Your objective
Set down, word for word, each line from the top of the data through the line that has "[280,398,407,411] qcubed/app_starter ->"; omit every picture.
▼
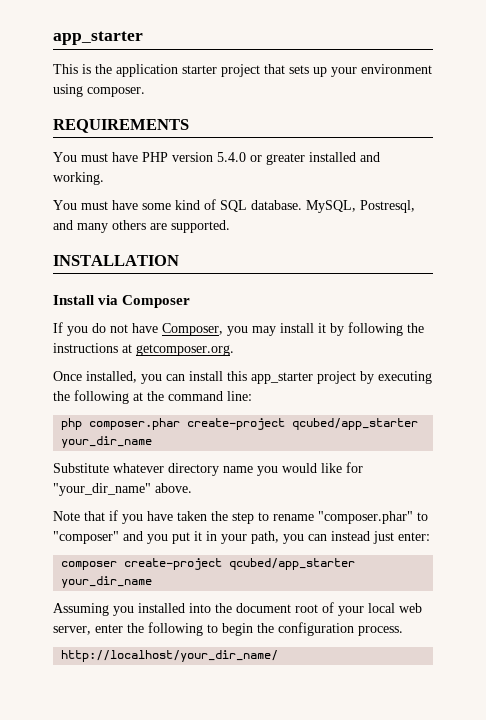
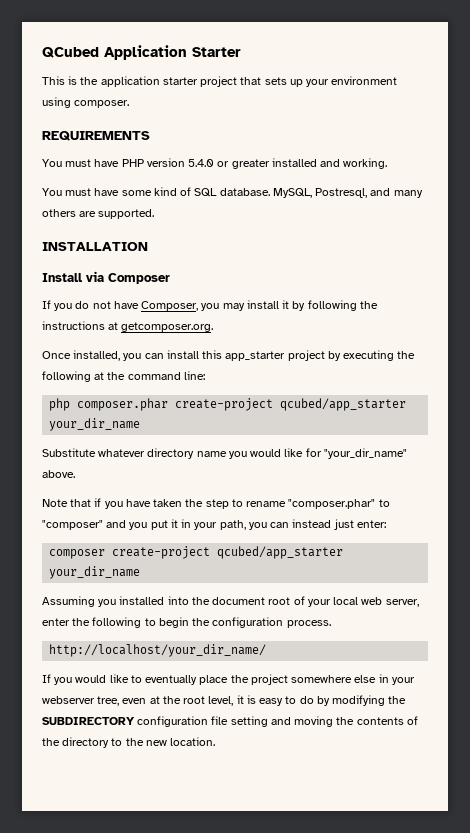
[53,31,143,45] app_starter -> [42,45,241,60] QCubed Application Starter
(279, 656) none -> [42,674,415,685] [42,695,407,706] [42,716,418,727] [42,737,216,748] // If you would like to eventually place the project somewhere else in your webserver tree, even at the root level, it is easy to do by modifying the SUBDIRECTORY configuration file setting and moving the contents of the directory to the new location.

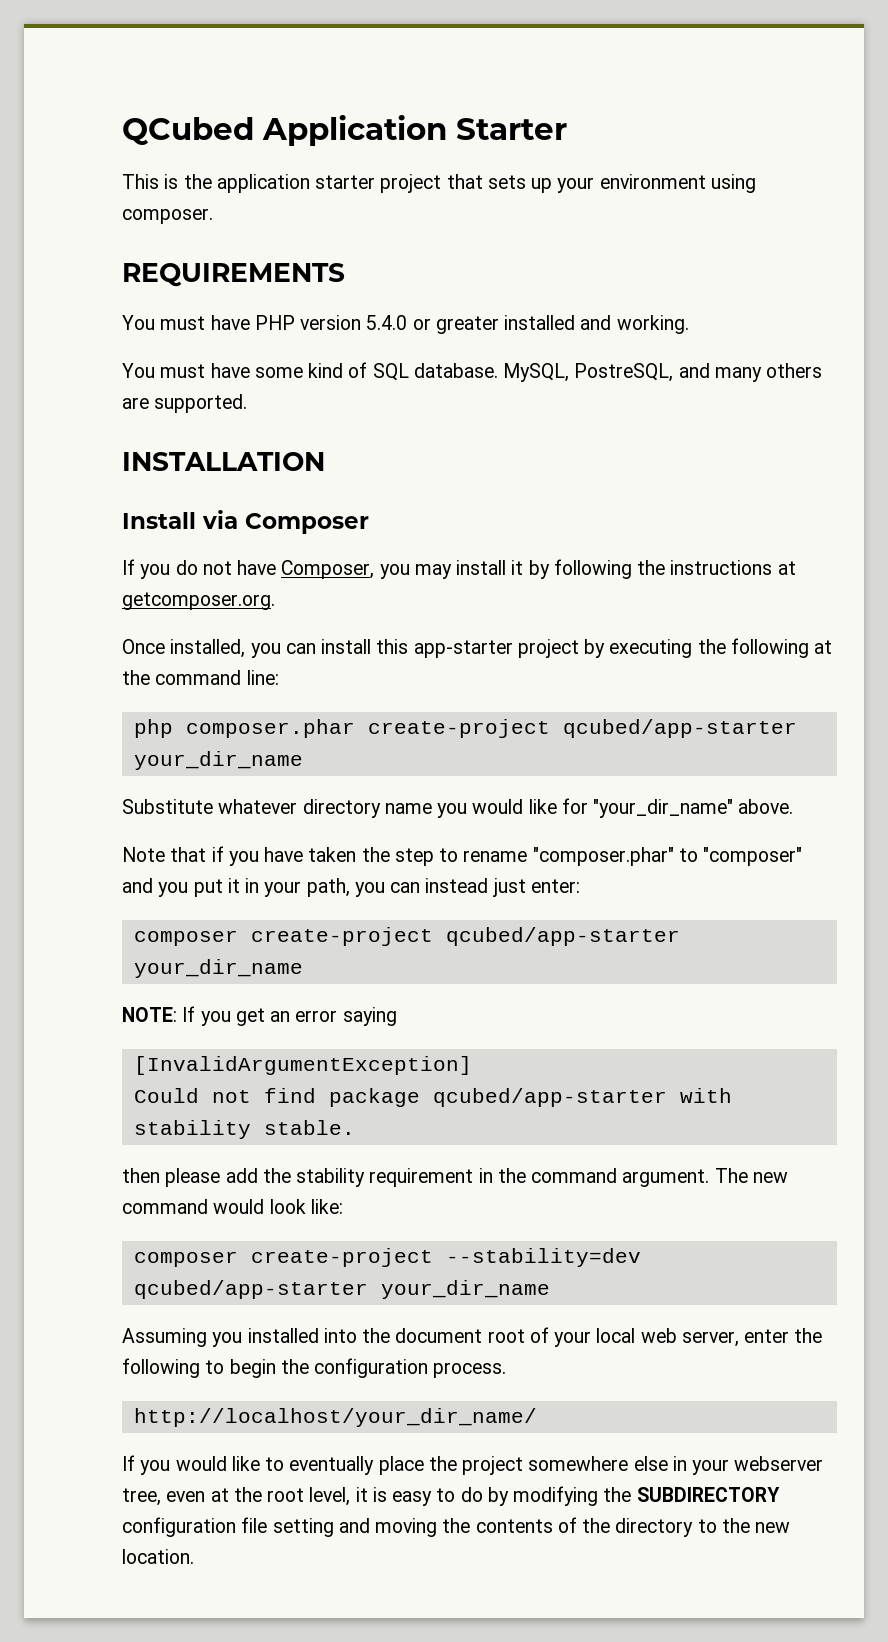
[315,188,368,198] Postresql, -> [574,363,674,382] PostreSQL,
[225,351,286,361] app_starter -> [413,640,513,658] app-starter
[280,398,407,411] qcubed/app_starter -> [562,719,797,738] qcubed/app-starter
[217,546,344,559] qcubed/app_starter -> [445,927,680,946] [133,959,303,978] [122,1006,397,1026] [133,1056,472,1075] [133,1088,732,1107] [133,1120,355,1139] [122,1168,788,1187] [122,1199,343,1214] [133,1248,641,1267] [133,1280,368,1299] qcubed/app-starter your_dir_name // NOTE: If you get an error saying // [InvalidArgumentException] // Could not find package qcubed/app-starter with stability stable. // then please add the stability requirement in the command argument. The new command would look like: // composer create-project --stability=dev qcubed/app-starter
▲
Response
[53,31,143,45] app_starter -> [42,45,241,60] QCubed Application Starter
(279, 656) none -> [42,674,415,685] [42,695,407,706] [42,716,418,727] [42,737,216,748] // If you would like to eventually place the project somewhere else in your webserver tree, even at the root level, it is easy to do by modifying the SUBDIRECTORY configuration file setting and moving the contents of the directory to the new location.

[315,188,368,198] Postresql, -> [574,363,674,382] PostreSQL,
[225,351,286,361] app_starter -> [413,640,513,658] app-starter
[280,398,407,411] qcubed/app_starter -> [562,719,797,738] qcubed/app-starter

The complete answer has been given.